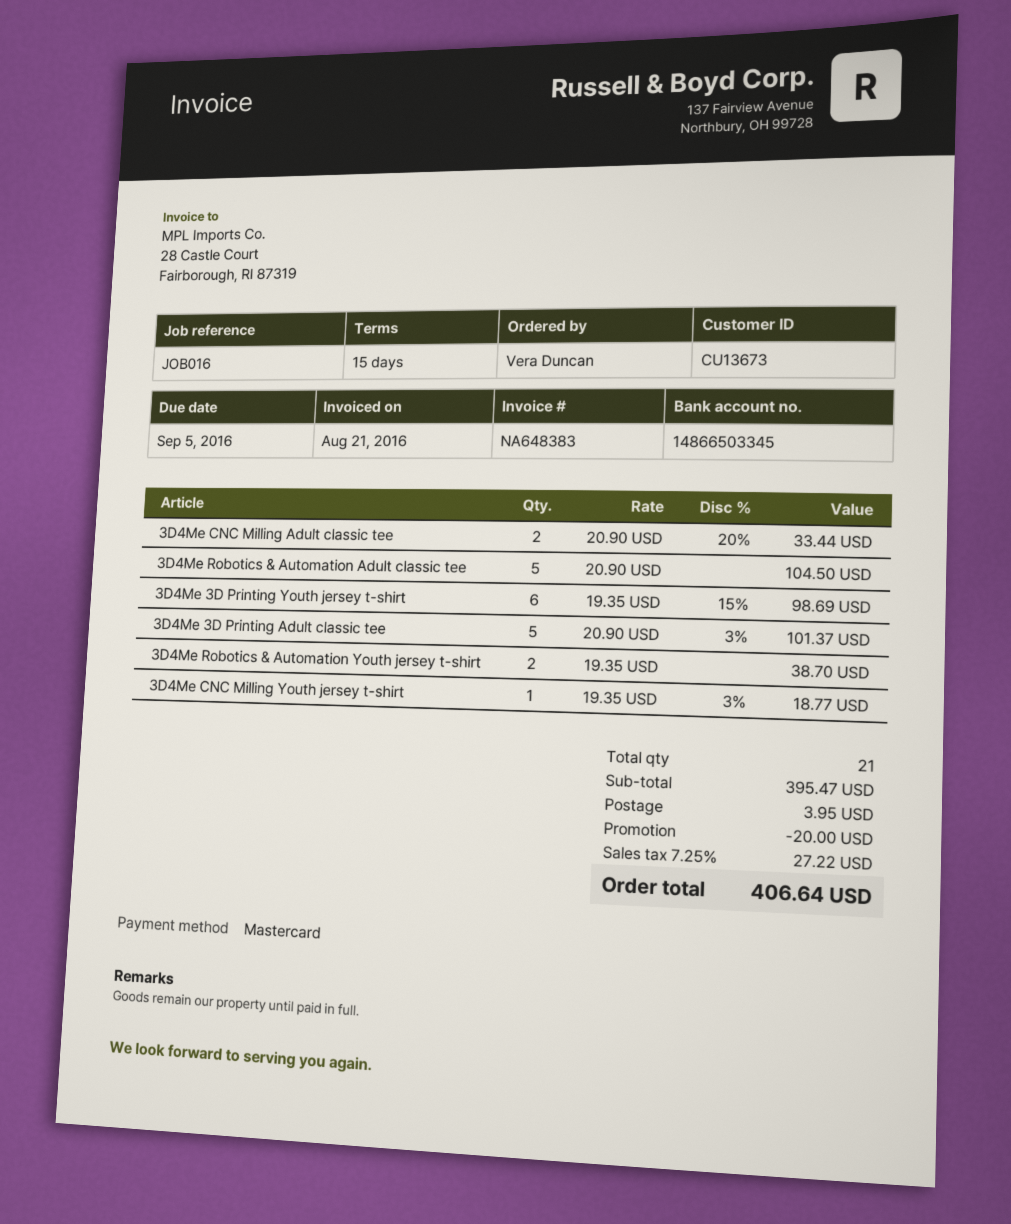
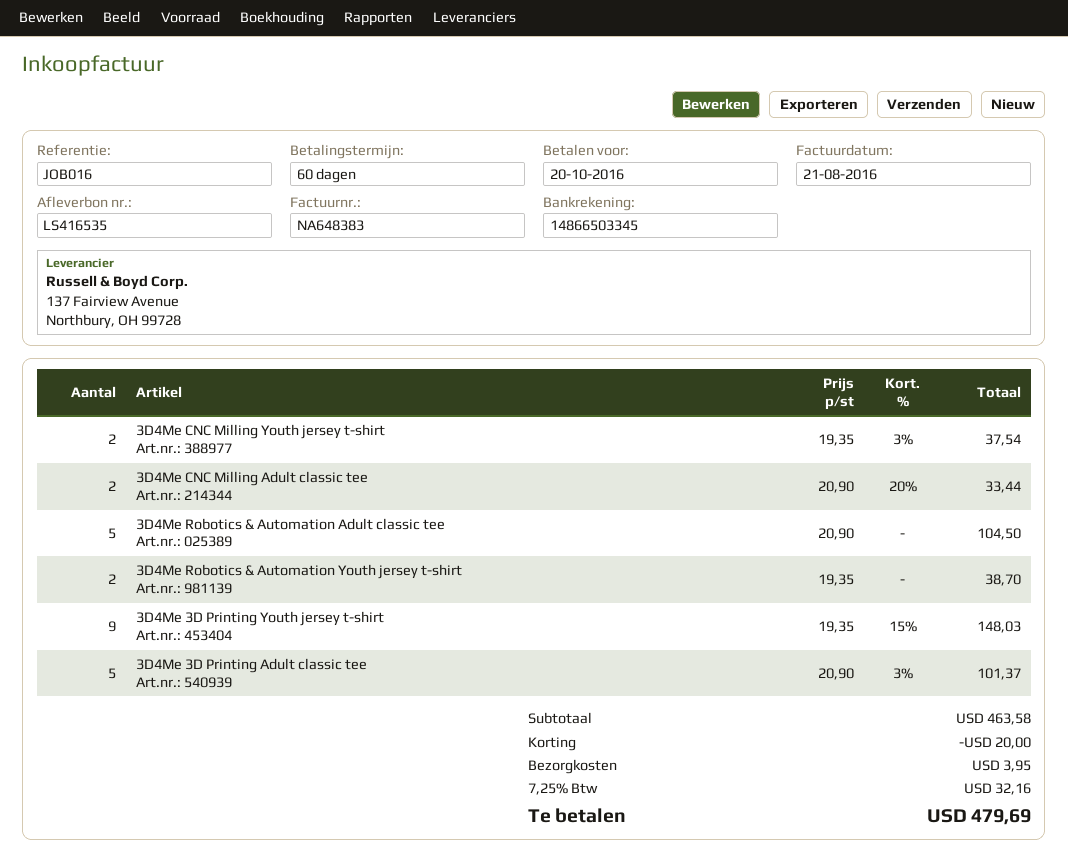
payment terms: 15 days -> 60 days
due date: 2016-09-05 -> 2016-10-20
3D4Me 3D Printing Youth jersey t-shirt: 6 x 19.35 - 15% = 98.69 -> 9 x 19.35 - 15% = 148.03
3D4Me CNC Milling Youth jersey t-shirt: 1 x 19.35 - 3% = 18.77 -> 2 x 19.35 - 3% = 37.54
subtotal: 395.47 -> 463.58
tax: 7.25% = 27.22 -> 7.25% = 32.16
total: 406.64 -> 479.69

★ ★ ★ ★

## BRIEF
All lines from the one that contains "subtotal: 395.47 -> 463.58" to the end of the records above are to be copied exactly; leave out the rest.

## WORKED SOLUTION
subtotal: 395.47 -> 463.58
tax: 7.25% = 27.22 -> 7.25% = 32.16
total: 406.64 -> 479.69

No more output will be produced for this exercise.